[Task directions]
What is needed is a verbatim copy of the data, minus the pictures.

[Material for the task]
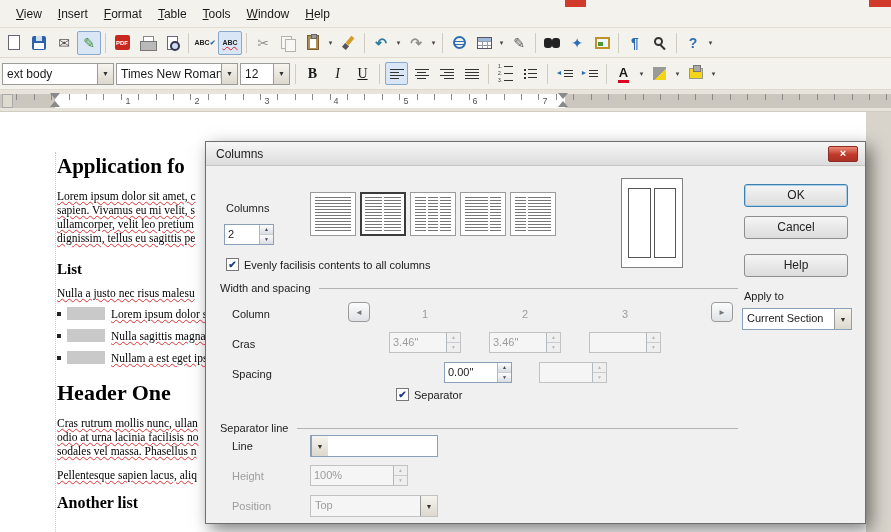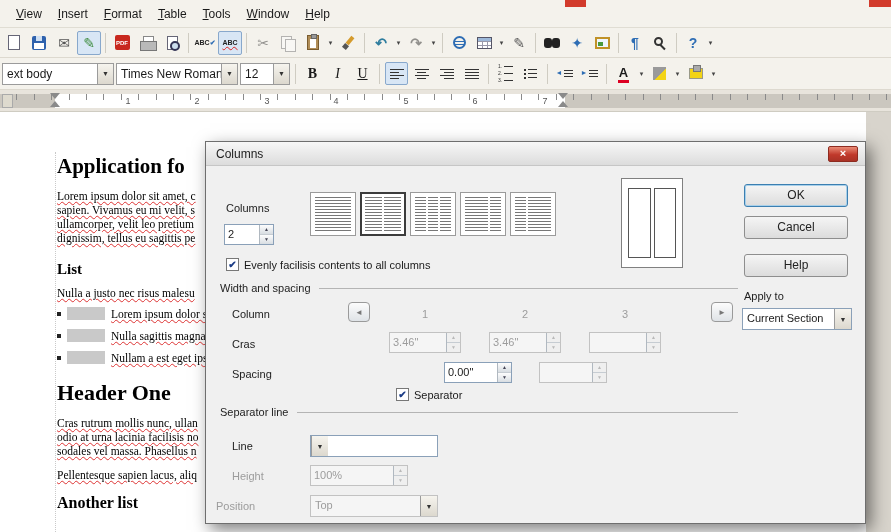"Separator line" div.glabel { top: 264px -> 280px }
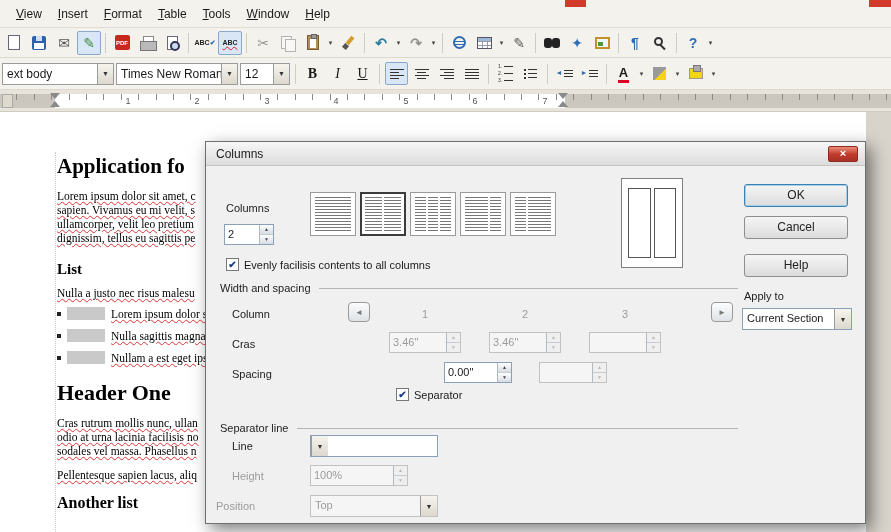"Position" div.dlbl { left: 10px -> 26px }
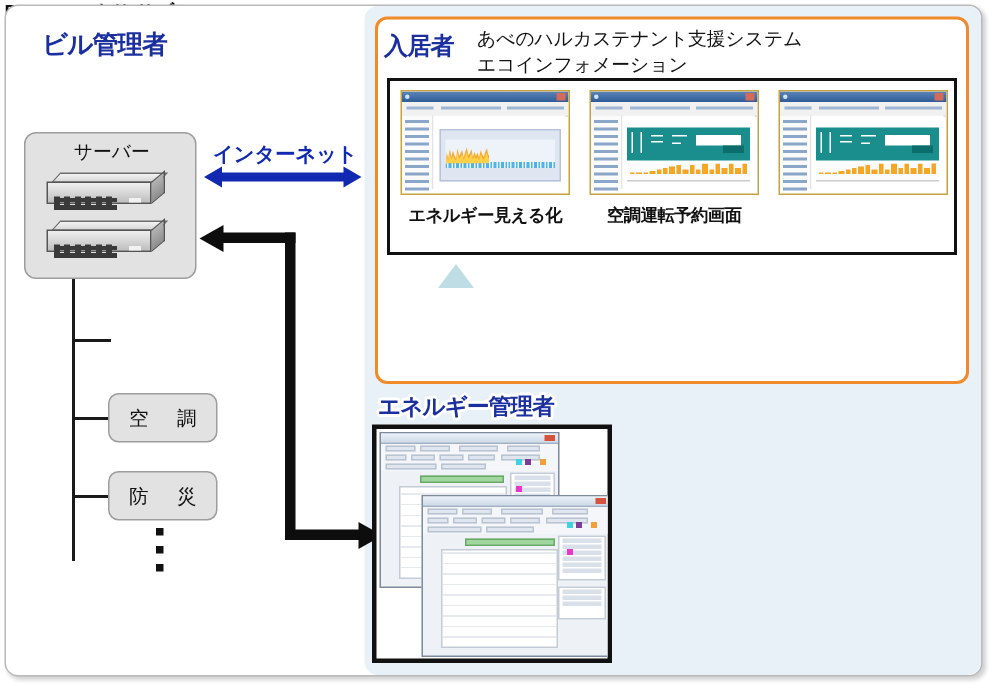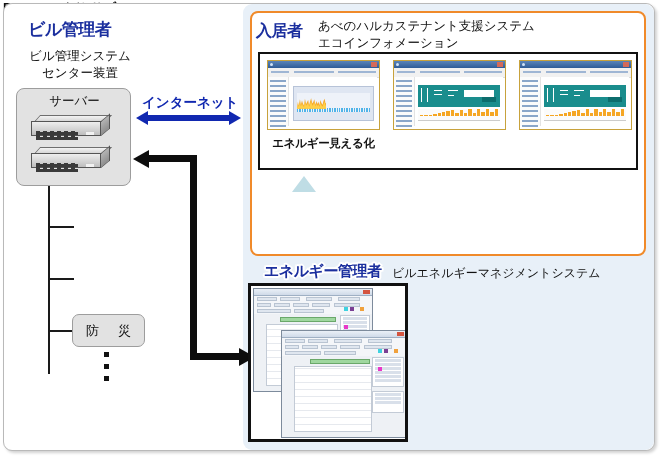"ビル管理システム" div.head-text { html: <div>ビル管理システム センター装置</div> -> none }
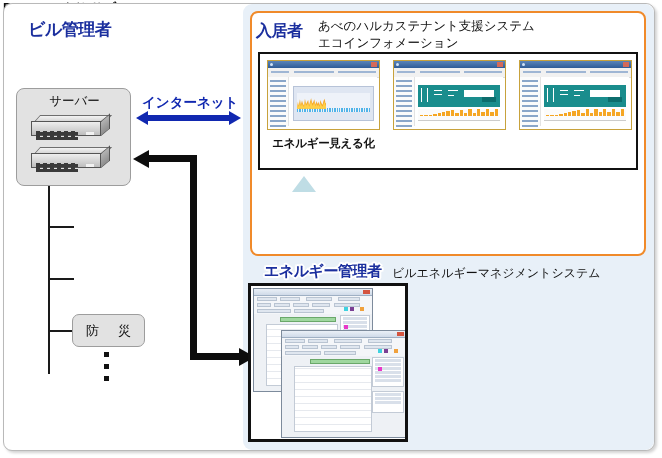"空調運転予約画面" div.shot-cap { html: none -> <div>空調運転予約画面</div> }
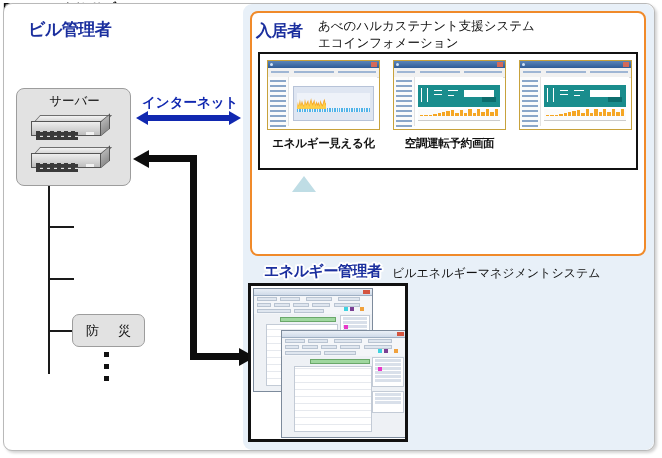"空 調" div.sub-box { html: none -> <div>空 調</div> }
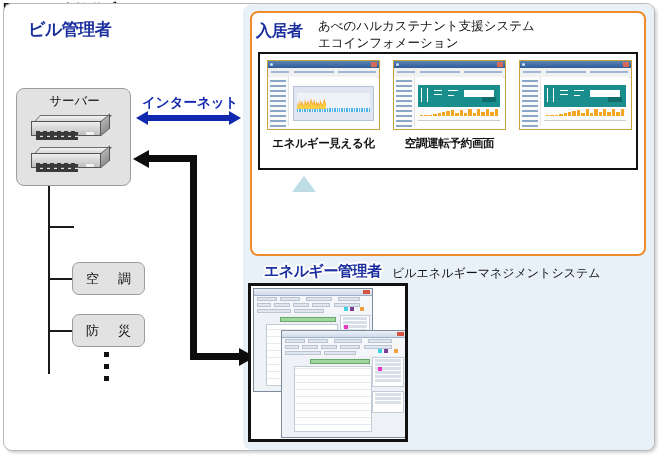"エネルギー管理者" .badge-em { left: 264px -> 252px }
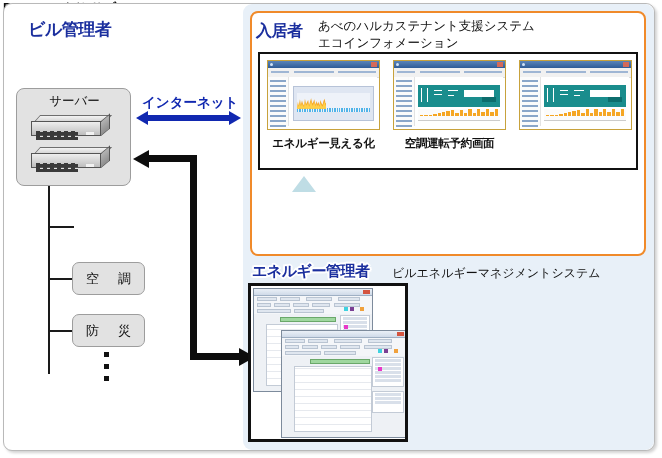"ビルエネルギーマネジメントシステム" div.head-text { html: <div>ビルエネルギーマネジメントシステム</div> -> none }
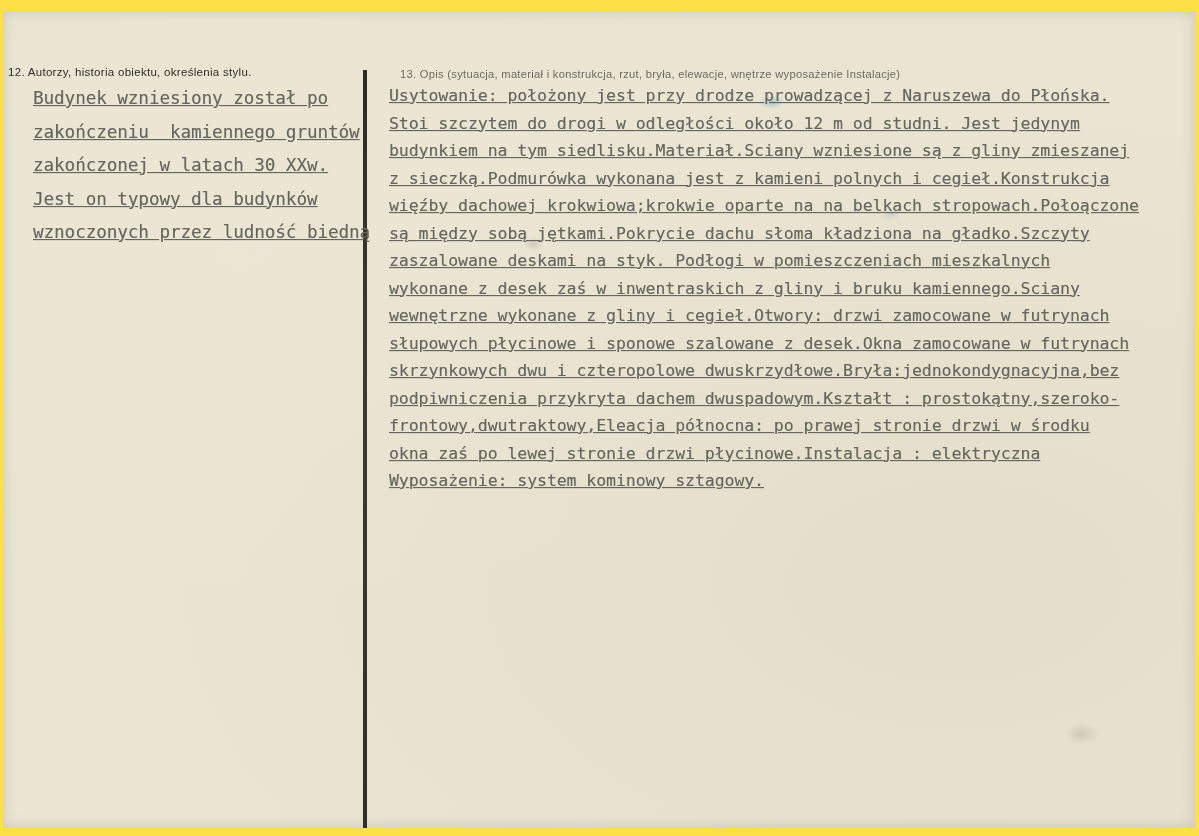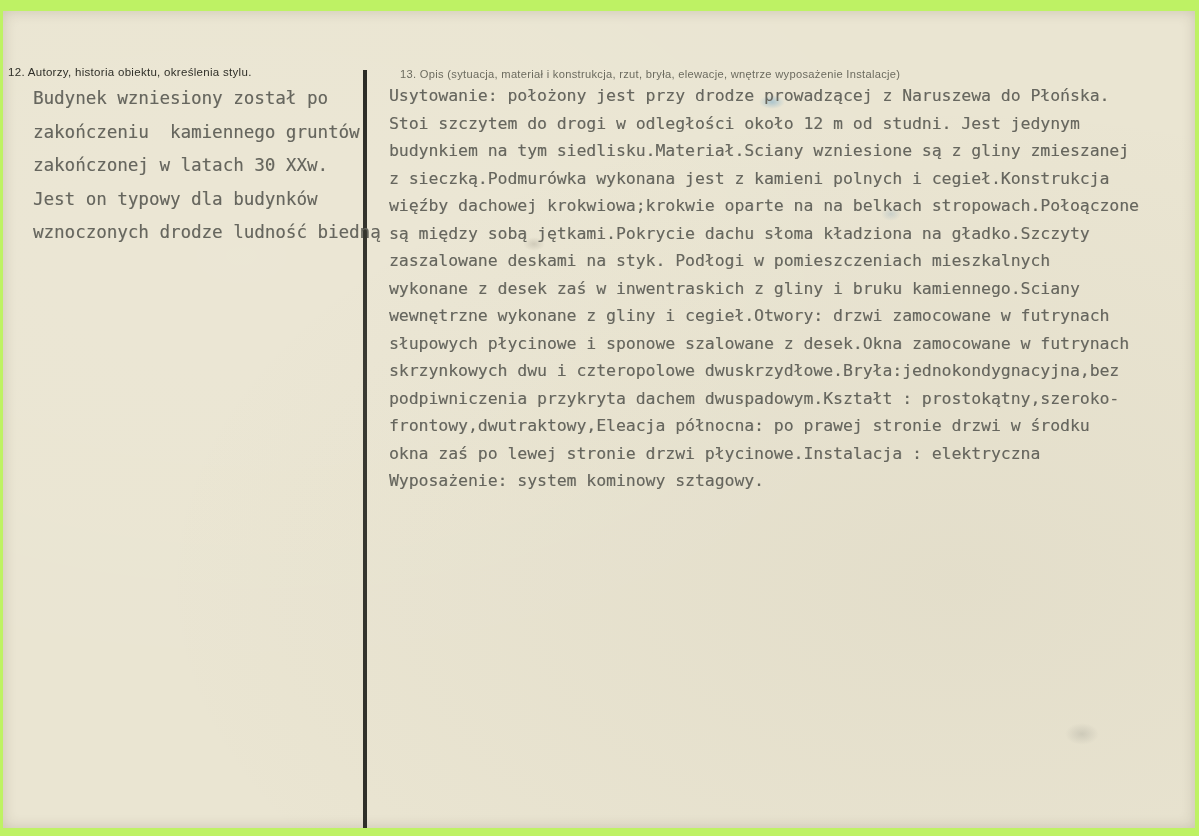"12. Autorzy, historia obiektu," .scan { background: #bef264 -> #fde047 }
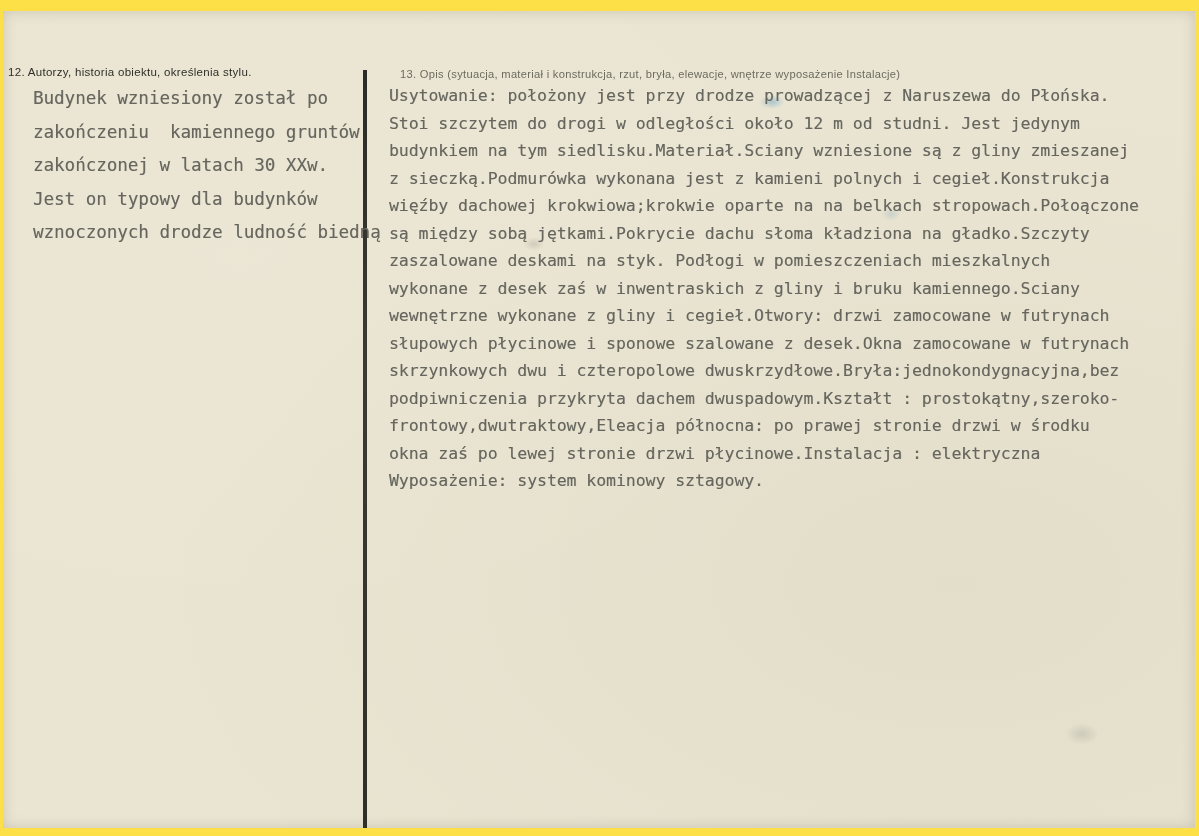"Budynek wzniesiony został po" .typed .line { text-decoration: none -> underline }
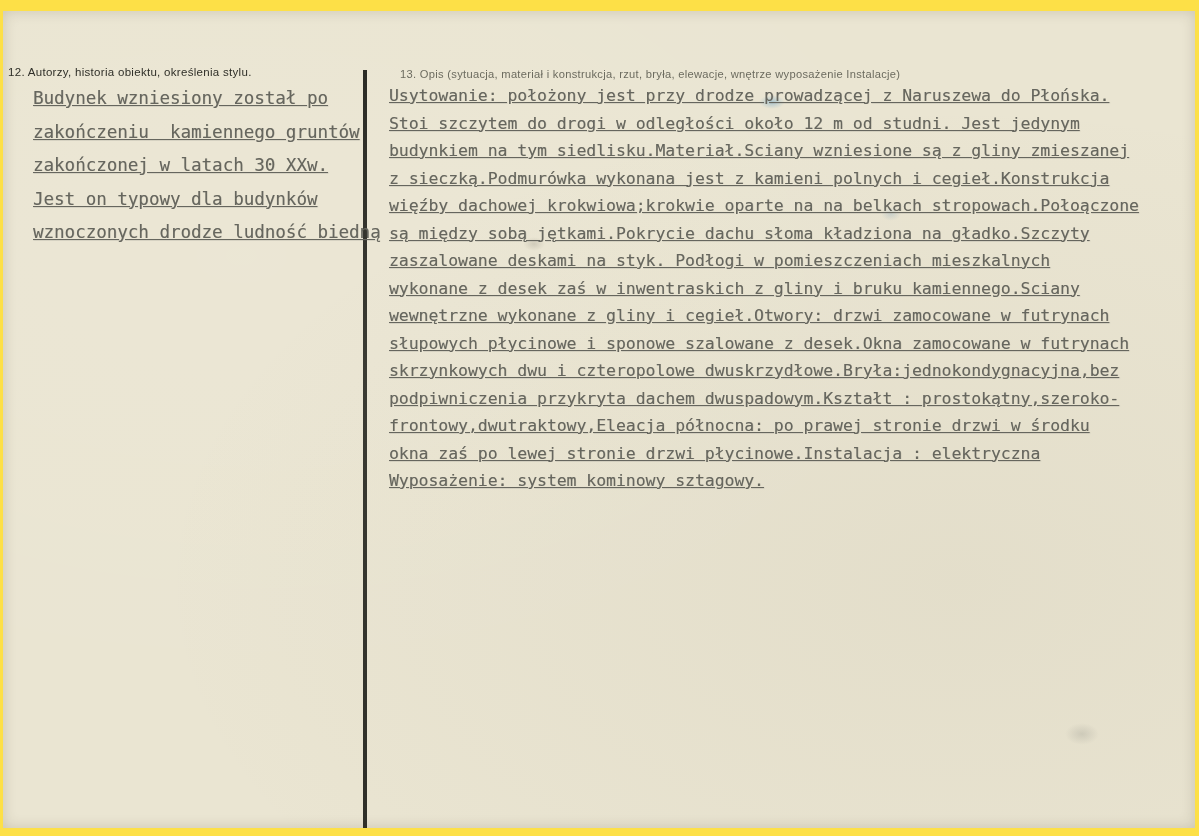"wznoczonych drodze ludność biedną" div.line { text: drodze -> przez }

[Expected output]
"Separator line" div.glabel { top: 264px -> 280px }
"Position" div.dlbl { left: 10px -> 26px }
"ビル管理システム" div.head-text { html: <div>ビル管理システム センター装置</div> -> none }
"空調運転予約画面" div.shot-cap { html: none -> <div>空調運転予約画面</div> }
"空 調" div.sub-box { html: none -> <div>空 調</div> }
"エネルギー管理者" .badge-em { left: 264px -> 252px }
"ビルエネルギーマネジメントシステム" div.head-text { html: <div>ビルエネルギーマネジメントシステム</div> -> none }
"12. Autorzy, historia obiektu," .scan { background: #bef264 -> #fde047 }
"Budynek wzniesiony został po" .typed .line { text-decoration: none -> underline }
"wznoczonych drodze ludność biedną" div.line { text: drodze -> przez }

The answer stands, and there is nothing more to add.